Wednesday, September 19, 2018

What's Wrong and I Got This



Thought I'd put this all in one place to help me put my own situation in perspective. There's just so much.

• I tore my inner thigh muscle. No medical conformation on that, but that's what it feels like. I'm hobbled. I can barely walk. But I can get up and get moving forward with the help of a cane. It's been cut short enough for me to use. I make the cut end non-slip with Shoe Goo. Oh Shoe Go, what don't you do!

• I cannot carry and operate the cane. I need 2 hands on it and even then I'm shaking from the effort of stabilizing myself. I figured out that I can put food in Tupper with lids and then put those containers in a bag draped over my wrist so I can keep 2 hands on the cane. I don't need to plate meals. I can pretend that everything is take-out.

• When not moving forward I'm strong enough to stand.
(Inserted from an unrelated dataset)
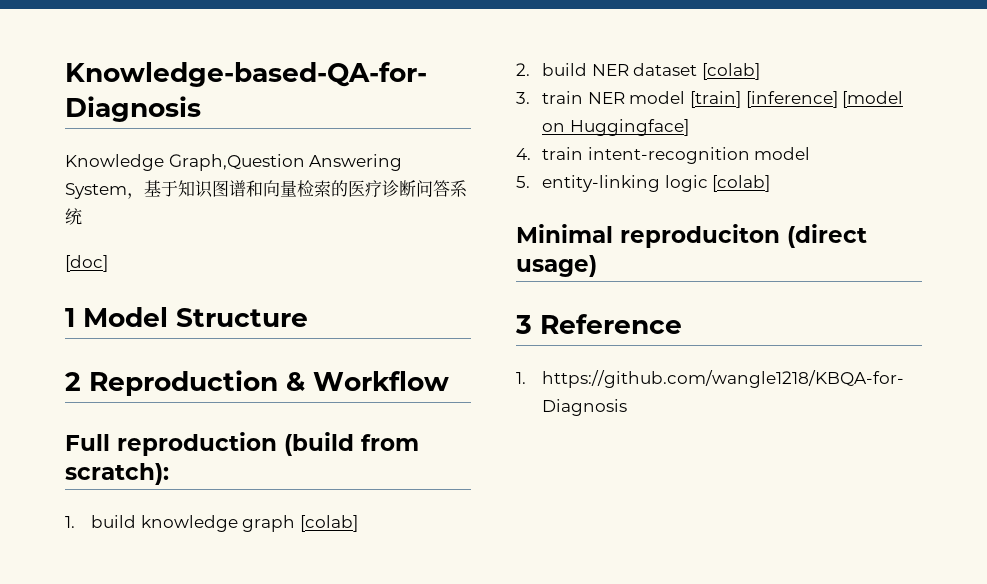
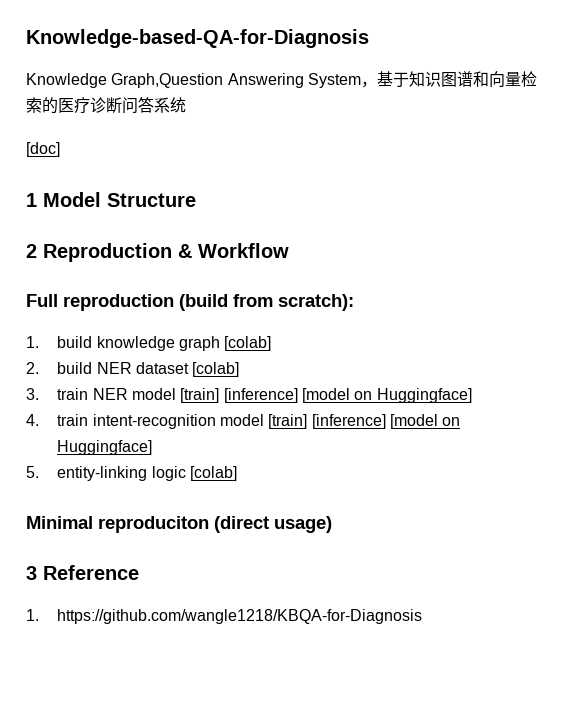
(811, 153) none -> [268,414,461,429] [57,440,153,455] [train] [inference] [model on Huggingface]

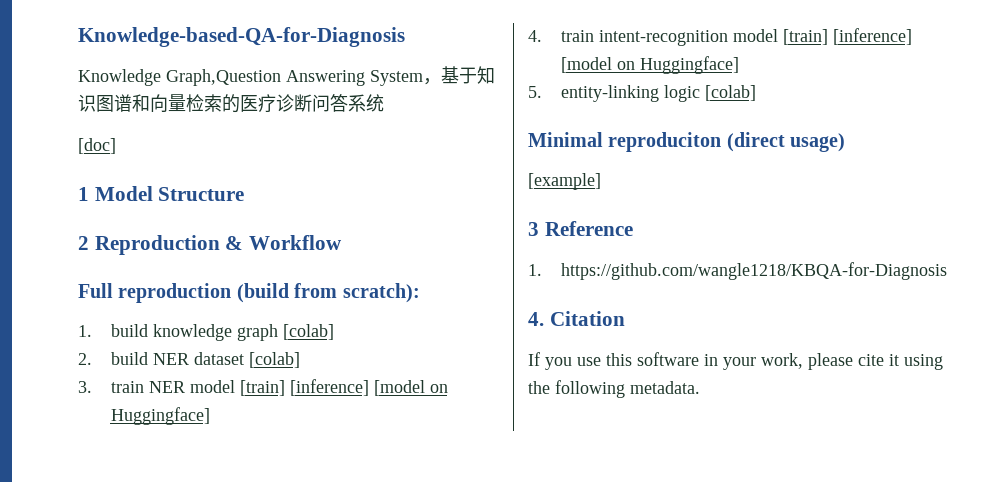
(332, 524) none -> [528,173,601,190] // [example]
(423, 616) none -> [528,311,625,326] [528,352,943,370] [528,380,700,398] // 4. Citation // If you use this software in your work, please cite it using the following metadata.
So I can do tasks at counter height including cooking and washing dishes. Heaven forbid I drop anything... I cannot reach the floor. Well, I can but it's hell so I avoid that. The deep bend is probably causing more damage.

• I have bad lymphedema. Both feet are horribly swollen. Visually it's embarrassing - as if there is anything I can do about it. Kankles! I have Kankles! I have water pills to help with the swelling (a result of the radiation) but with my torn inner thigh and being hobbled... getting back and forth to the bathroom is so hard. Do I suck it up, Buttercup? or back off the pill and deal with water retention.

• Water retention... I'm on a steroid to help with Percocet consumption, radiation pain, internal swelling, keeping things moving... steroids cause swelling too. I have a face like an orangutan. Vanity. This too will pass. So will the crazy weight gain due to the steroid and water retention. Vanity.

• I was doing so well with the recovery after radiation (to the left knee and both shoulders). The pain was incredible. It took my breath away. At times it made me bawl right out loud because I couldn't stand it any more. I had meds for that. I had gotten over the pain hump and was a couple weeks into the fatigue stage. If the worst thing in life is that you need is a nap, life isn't that bad. I probably had fatigue before, but I was too busy powering through the pain. I intentionally got up on a regular basis to do small tasks. Keep the body moving so it heals in motion - stronger - faster - bionic.

• I'm on a new chemo. This one is also a light weight maintenance medicine. It's 3 weeks on (IV on Mondays), one week off. As of Monday I'm on round 2 / injection 2. 4 more rounds and we'll have a look-see to make sure all is stable. Bone only cancer, Baby. That's a good thing. It can go on for years and years and years. Maybe they'll even find a cure in the mean time. You never know.

• I lost half my hair with this one. I have a full head of hair, but those hairs are spaced way out sooo... 75% bald. I have wigs for that. Vanity.

• I'm on blood thinners. We found a clot at the back of my right knee a while back and I was immediately put on injections. I did my 4 rounds of 30 shots to the tummy and then spent a couple weeks trying to figure out who my prescribing doctor was (so many doctors) so I could get put on oral thinners. Shit. Found out yesterday I have to be back on the needle. Had the man pick up my next set of pins (40?!!) and started them again last night. Apparently blood clots are a very serious thing for cancer / chemo patients. So not only am I puffy and swollen, I'm also black and blue. I bruise easy now.

- - - - - - - - - -

I keep powering through. I keep looking for the silver lining. I have a great sense of humour about all this shit. I just need to keep it in perspective. It's real. It's a great big shit-pile of reality. I can pretend it's not all that bad and do silly things like crafting, tending my indoor plants, being a web designer...

Look good, feel good! It's important to play dress up. It's important to put on make up. Sometimes I let that slide because it's a lot of effort. But I feel much better when I do make the effort. Today, hobbled or not, I'm making the effort.

I had to give up on being an art teacher this October. I just couldn't guarantee I could be there. I can't walk. I can't drive. It's not fair to them. Maybe I'll keep putting a lesson plan together anyway. Maybe next year I'll get all my shit together. There's a gent at the pub who's a teacher. He's invited me to teach locally to the kids (there are many schools in this neighbourhood). I could start small... (snickers). Teaching kids is no smaller than adults; they're just shorter... and stickier.

I'm not going to feel bad about this bucket list item either: I wanted to try stand up comedy this year. I can still work on a script... But no deadlines. A goal without a deadline is just a wish. I want it to be more than that sooooo... yeah, I'll defer that to next year. Besides, I have years and years ahead of me (knock wood).